PROBLEM TO WORK ON
The entries that follow contain images, which should be left out; output everything else exactly.

DATA

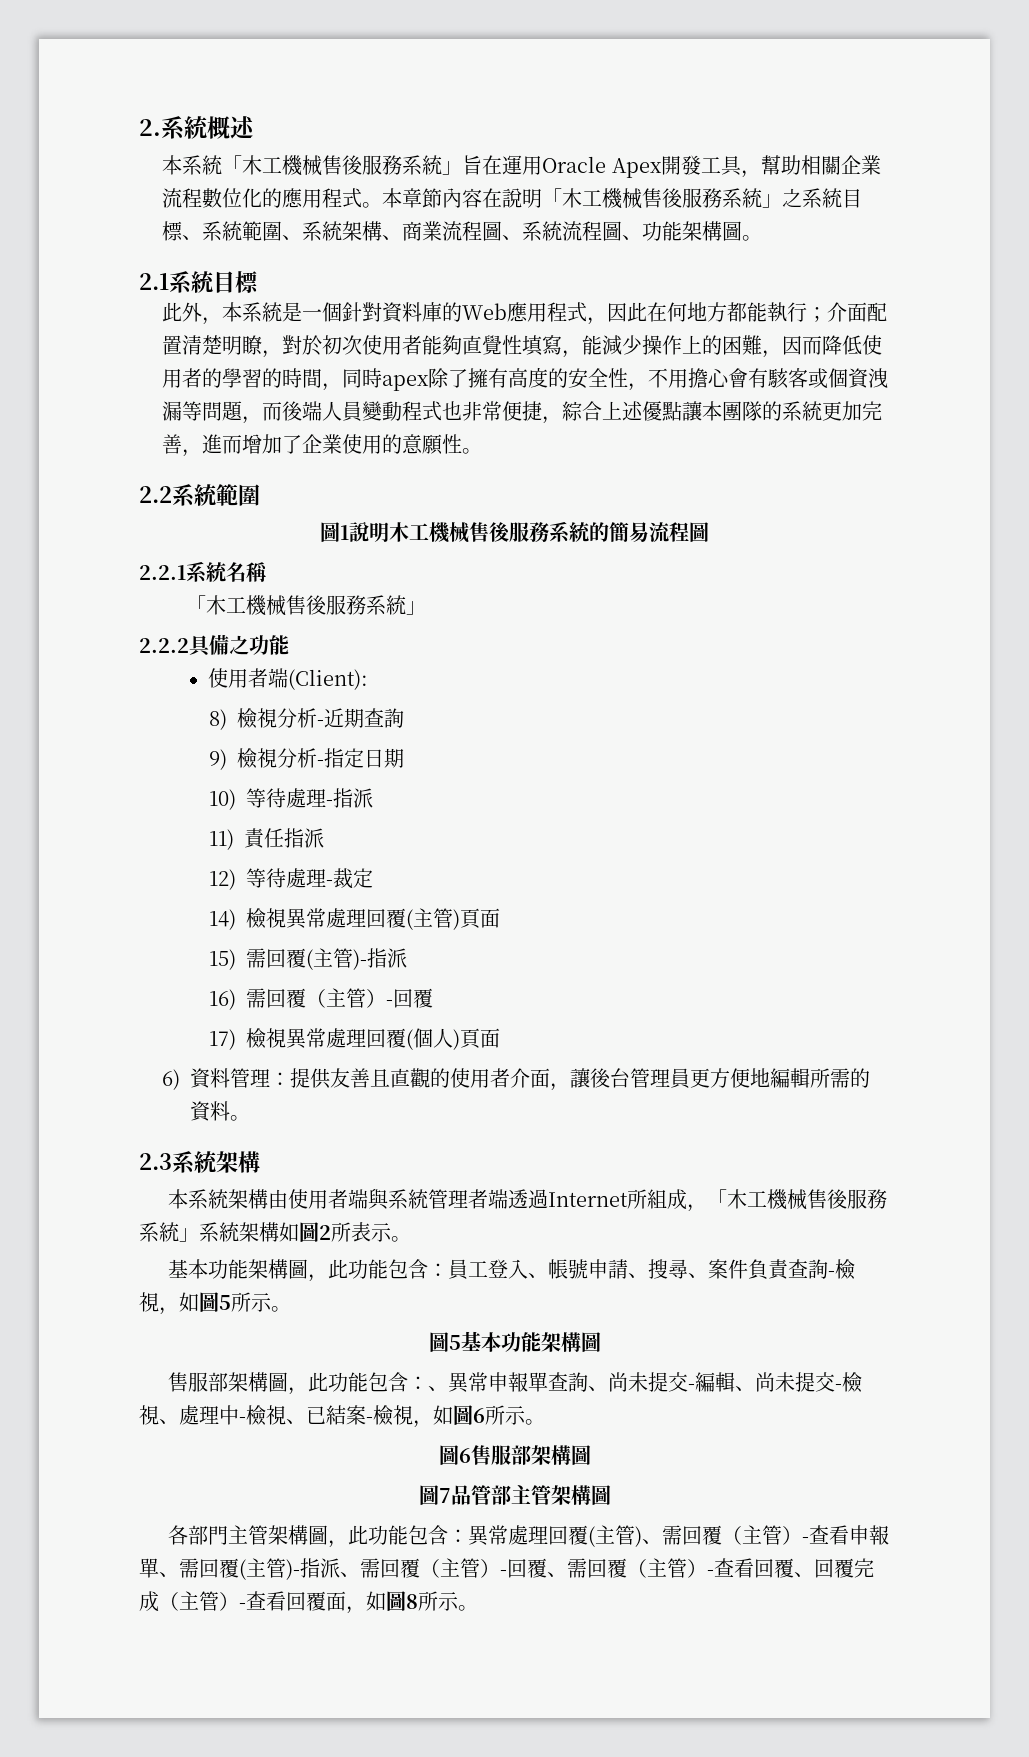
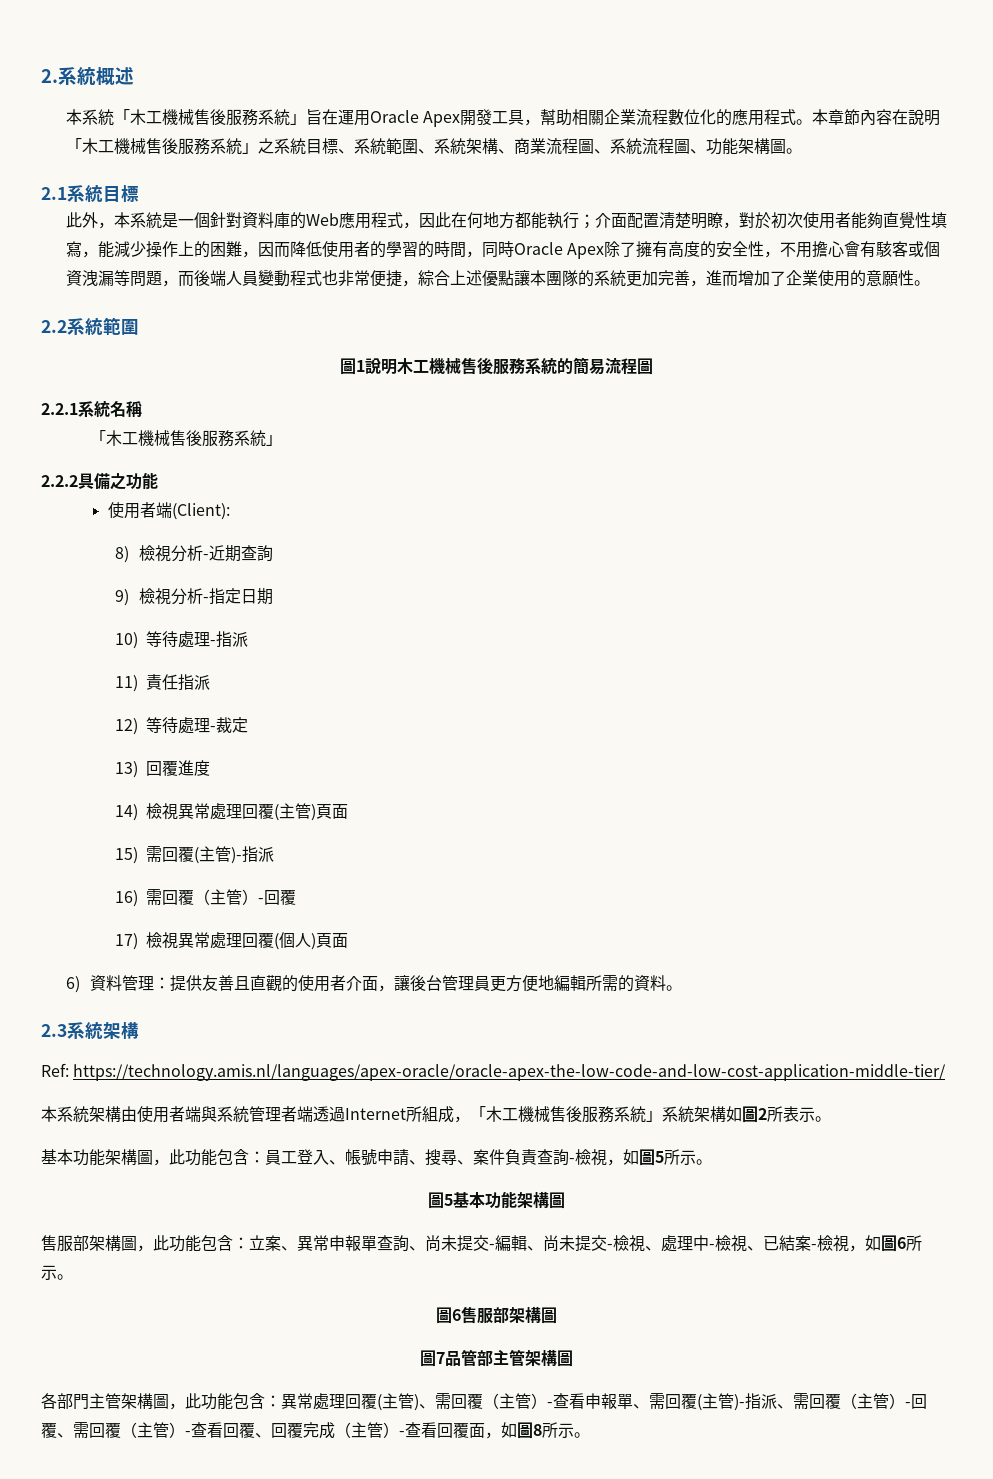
- 介面配置清楚明瞭，對於初次使用者能夠直覺性填寫，能減少操作上的困難，因而降低使用者的學習的時間，同時apex除了擁有高度的安全性，不用擔心會有駭客或個資洩漏等問題，而後端人員變動程式也非常便捷，綜合上述優點讓本團隊的系統更加完善，進而增加了企業使用的意願性。
+ 介面配置清楚明瞭，對於初次使用者能夠直覺性填寫，能減少操作上的困難，因而降低使用者的學習的時間，同時Oracle Apex除了擁有高度的安全性，不用擔心會有駭客或個資洩漏等問題，而後端人員變動程式也非常便捷，綜合上述優點讓本團隊的系統更加完善，進而增加了企業使用的意願性。
+ 13)回覆進度
+ Ref: https://technology.amis.nl/languages/apex-oracle/oracle-apex-the-low-code-and-low-cost-application-middle-tier/
- 售服部架構圖，此功能包含：、異常申報單查詢、尚未提交-編輯、尚未提交-檢視、處理中-檢視、已結案-檢視，如圖6所示。
+ 售服部架構圖，此功能包含：立案、異常申報單查詢、尚未提交-編輯、尚未提交-檢視、處理中-檢視、已結案-檢視，如圖6所示。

SOLUTION TO THIS EXERCISE
- 介面配置清楚明瞭，對於初次使用者能夠直覺性填寫，能減少操作上的困難，因而降低使用者的學習的時間，同時apex除了擁有高度的安全性，不用擔心會有駭客或個資洩漏等問題，而後端人員變動程式也非常便捷，綜合上述優點讓本團隊的系統更加完善，進而增加了企業使用的意願性。
+ 介面配置清楚明瞭，對於初次使用者能夠直覺性填寫，能減少操作上的困難，因而降低使用者的學習的時間，同時Oracle Apex除了擁有高度的安全性，不用擔心會有駭客或個資洩漏等問題，而後端人員變動程式也非常便捷，綜合上述優點讓本團隊的系統更加完善，進而增加了企業使用的意願性。
+ 13)回覆進度
+ Ref: https://technology.amis.nl/languages/apex-oracle/oracle-apex-the-low-code-and-low-cost-application-middle-tier/
- 售服部架構圖，此功能包含：、異常申報單查詢、尚未提交-編輯、尚未提交-檢視、處理中-檢視、已結案-檢視，如圖6所示。
+ 售服部架構圖，此功能包含：立案、異常申報單查詢、尚未提交-編輯、尚未提交-檢視、處理中-檢視、已結案-檢視，如圖6所示。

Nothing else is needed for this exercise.